Testlauf mit einer ersten Produktreihe
Nachdem alle kritischen Punkte geklärt waren, wurde die erste Produktreihe NEXTRON mit der Baugröße „9“ erfolgreich auf den neuen Prozess umgestellt. Dabei war PIKON im Rahmen eines Festpreisprojektes federführend verantwortlich. Quasi als Nebenprodukt wurden die Ingenieure von Ariston Thermo in die Lage versetzt, die Umstellung weiterer Produktreihen (es folgten dann direkt die NEXTRON-Baugrößen 6, 7 und 8) in eigener Regie vorzunehmen. Frank Büschelberger und Sascha Gerhardt telefonieren manchmal und tauschen sich aus. Davon abgesehen ist aber der Know-how-Transfer gelungen.
Fazit eines erfolgreichen Projekts
Ariston Thermo profitiert mit diesem neuen Prozess in mehrerlei Hinsicht:
- Die Reaktionszeit auf Kundenanfragen wurde von 12 Tagen auf 2 Tagen reduziert. Damit wurde ein wettbewerbskritischer Key Performance Indikator dramatisch verbessert.
- Das Produktmanagement und die Variantenvielfalt sind wieder beherrschbar.
- Die Einarbeitung neuer Kollegen wurde erheblich vereinfacht.
- Die Produktkonfiguration wird heute weltweit (z. B. auch in Ländern wie Russland und China) von den Vertriebsmitarbeitern selbstständig durchgeführt. Damit ist heute ein einheitliches Vorgehen sichergestellt und die konzernweite Zusammenarbeit wesentlich vereinfacht worden. Umfassende Schulungsmaßnahmen waren nicht erforderlich.
- Der Produkt-Controlling-Ansatz bleibt auf Material-Ebene erhalten. Dank der Zusatzprogrammierung, die von PIKON gewartet wird, spürt weder der Anwender noch die hauseigene IT davon etwas.

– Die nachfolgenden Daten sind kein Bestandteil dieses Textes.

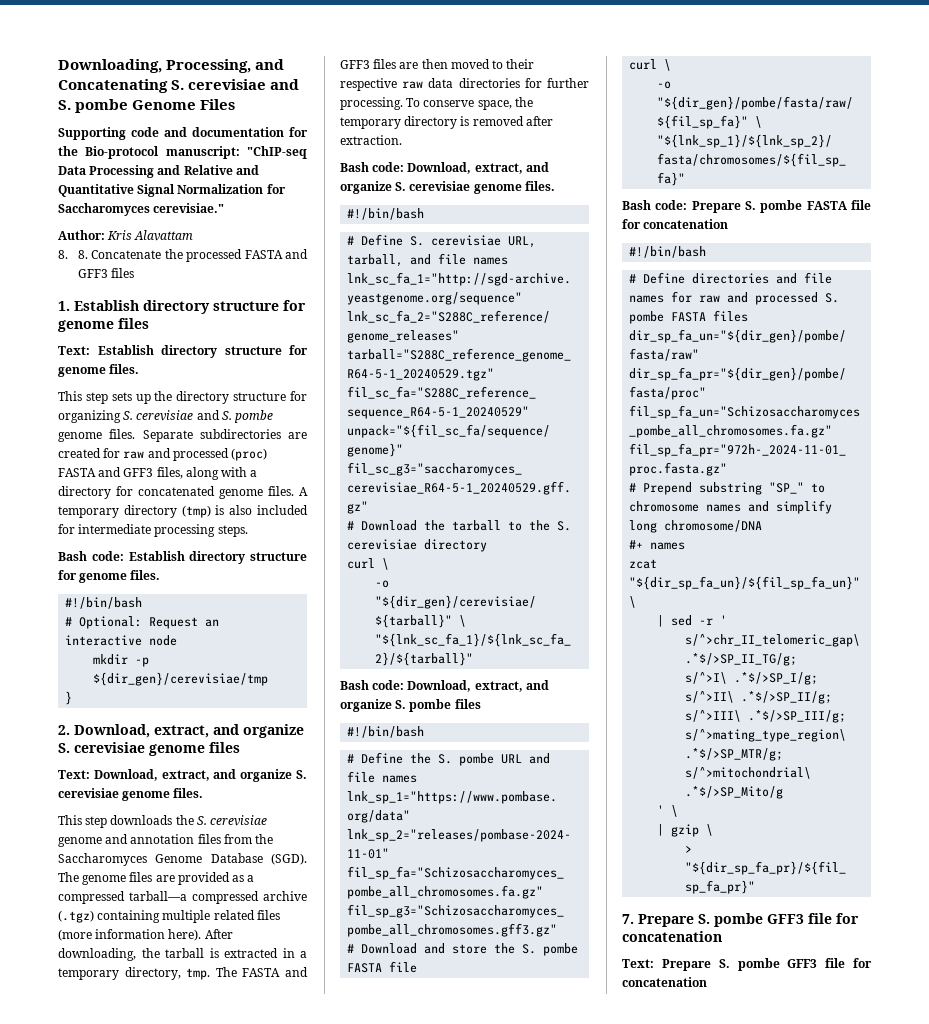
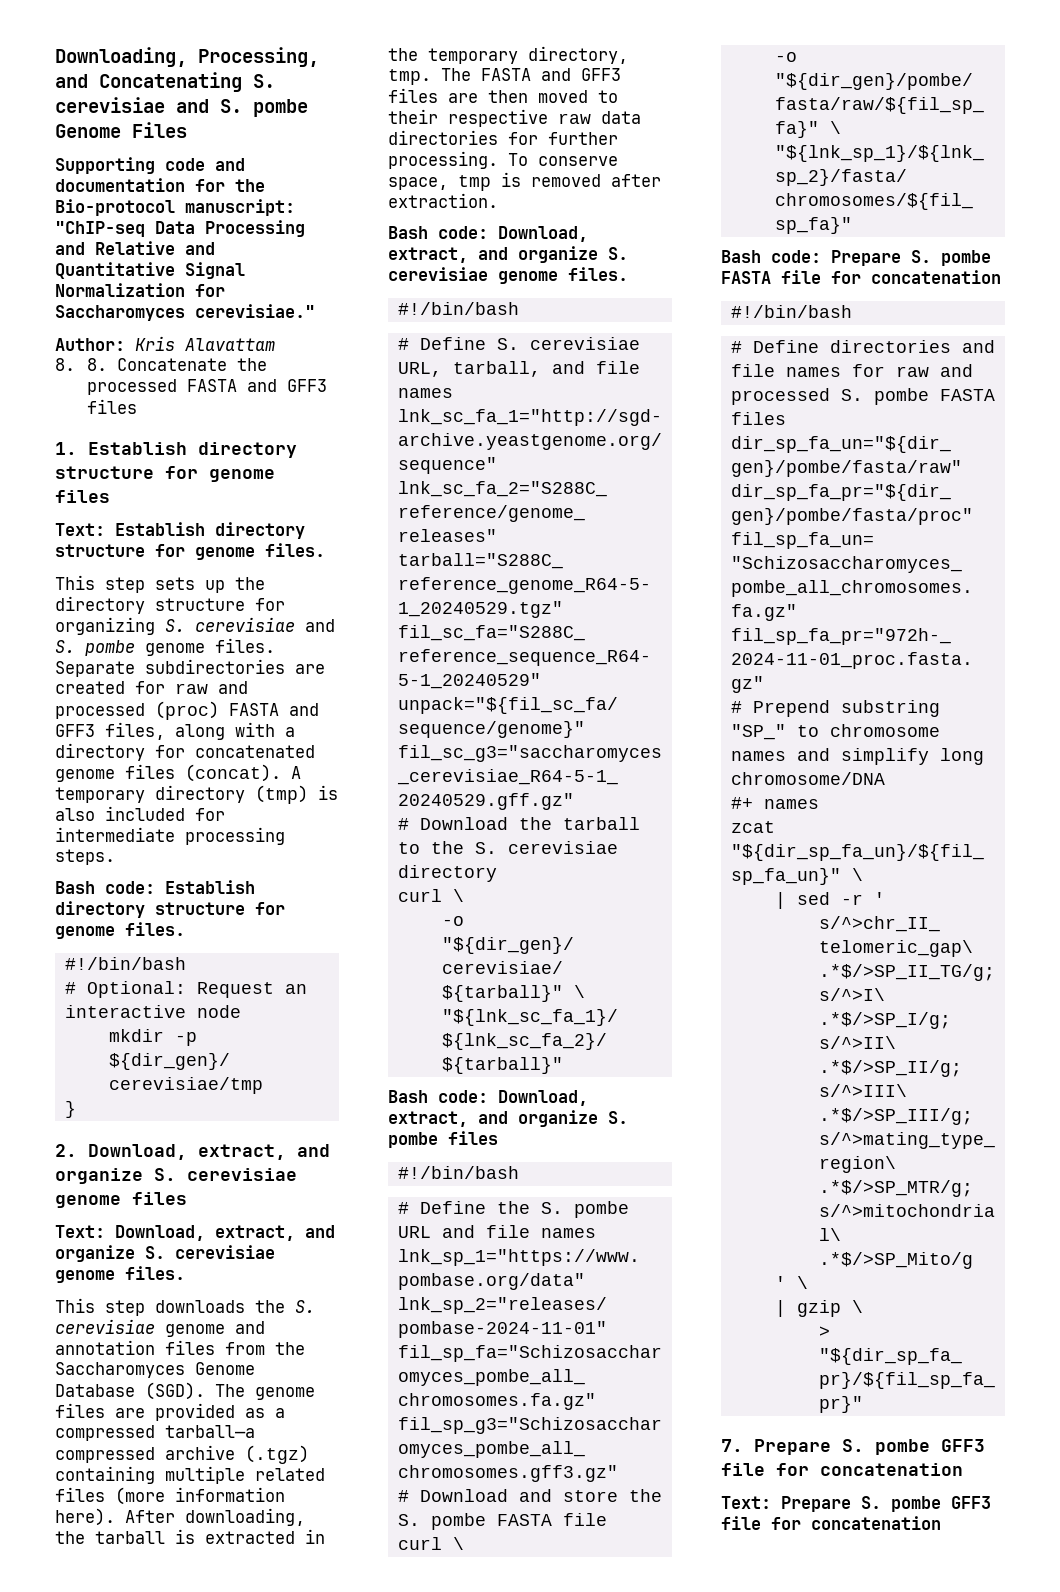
- Separate subdirectories are created for raw and processed (proc) FASTA and GFF3 files, along with a directory for concatenated genome files.
+ Separate subdirectories are created for raw and processed (proc) FASTA and GFF3 files, along with a directory for concatenated genome files (concat).
- After downloading, the tarball is extracted in a temporary directory, tmp.
+ After downloading, the tarball is extracted in the temporary directory, tmp.
- To conserve space, the temporary directory is removed after extraction.
+ To conserve space, tmp is removed after extraction.

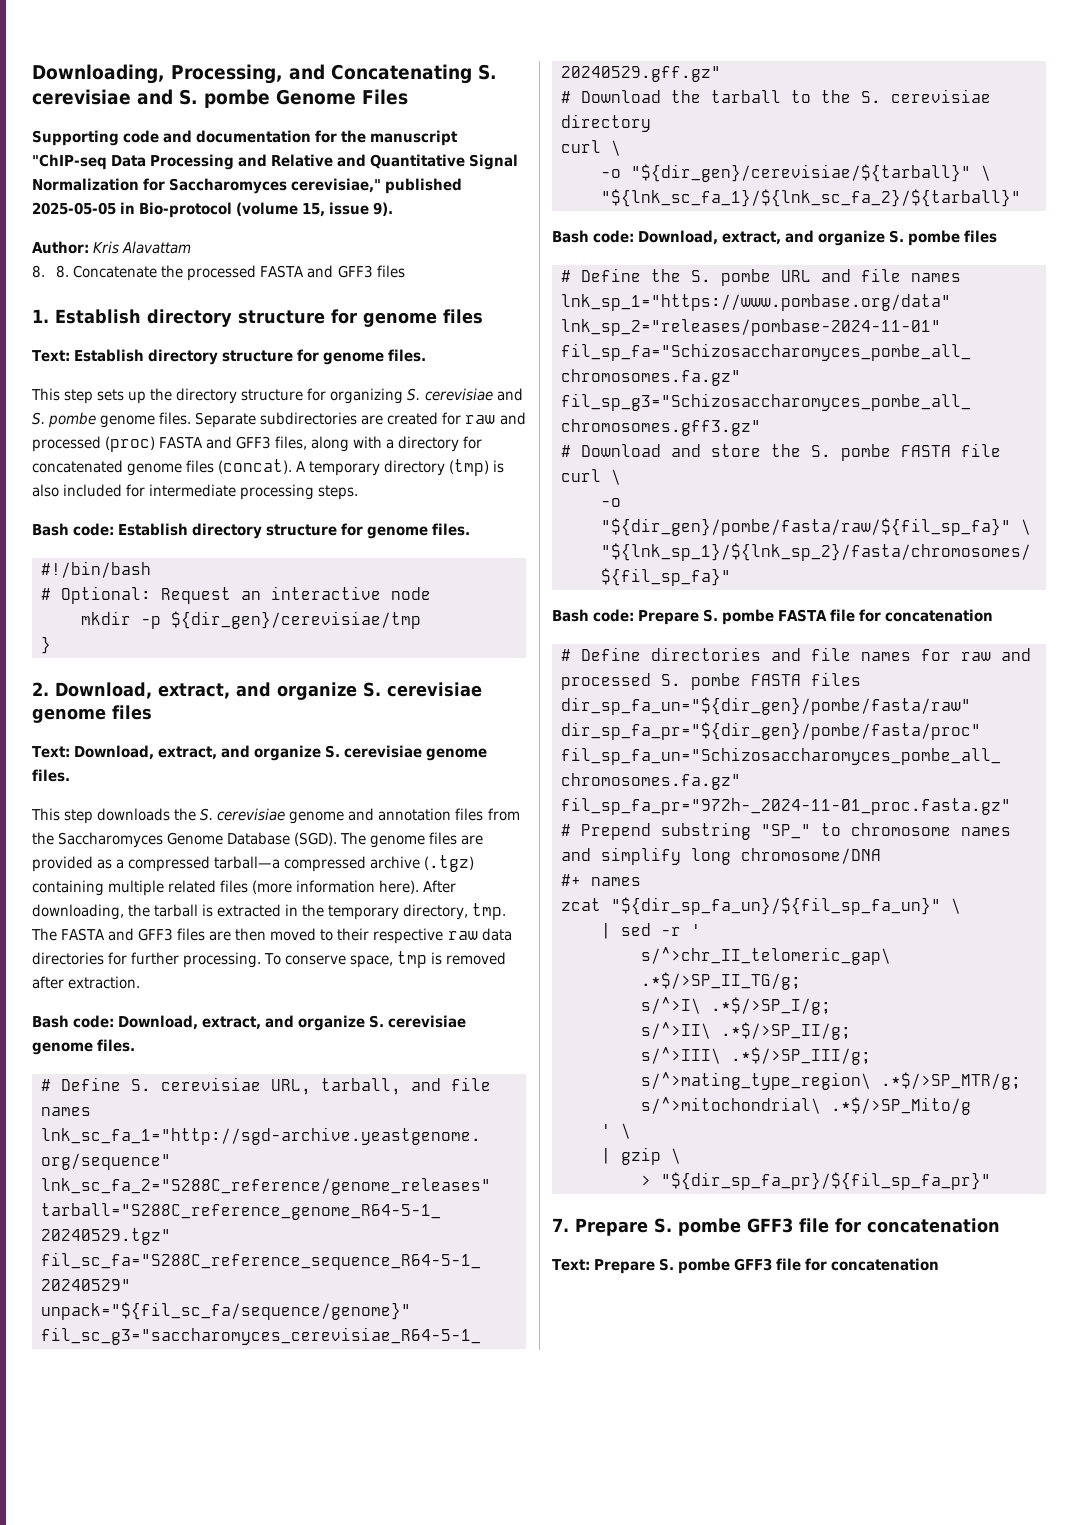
- Supporting code and documentation for the Bio-protocol manuscript: "ChIP-seq Data Processing and Relative and Quantitative Signal Normalization for Saccharomyces cerevisiae."
+ Supporting code and documentation for the manuscript "ChIP-seq Data Processing and Relative and Quantitative Signal Normalization for Saccharomyces cerevisiae," published 2025-05-05 in Bio-protocol (volume 15, issue 9).
  Bash code: Download, extract, and organize S. cerevisiae genome files.
- #!/bin/bash
  Bash code: Download, extract, and organize S. pombe files
- #!/bin/bash
  Bash code: Prepare S. pombe FASTA file for concatenation
- #!/bin/bash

Zu guter Letzt ist es so, dass es ja immer noch einen, wenn auch verschwindend geringen Anteil von Produkten bei Ariston Thermo gibt, bei denen das Engineering so individuell ist, dass die Variantenkonfiguration nicht als Lösung in Frage kommt. Für diese Fälle denken wir von PIKON zusammen mit dem Kunden darüber nach, das SAP Projektmanagement als Lösung einzuführen. Dies zählt ebenso zu unseren Kernkompetenzen.
Bei Ariston Thermo hat sich aber gezeigt, dass die Einführung der Variantenkonfiguration ein echtes Engpassproblem gelöst hat durch dessen Lösung sich viele andere Probleme in ihrer Bedeutung relativiert haben.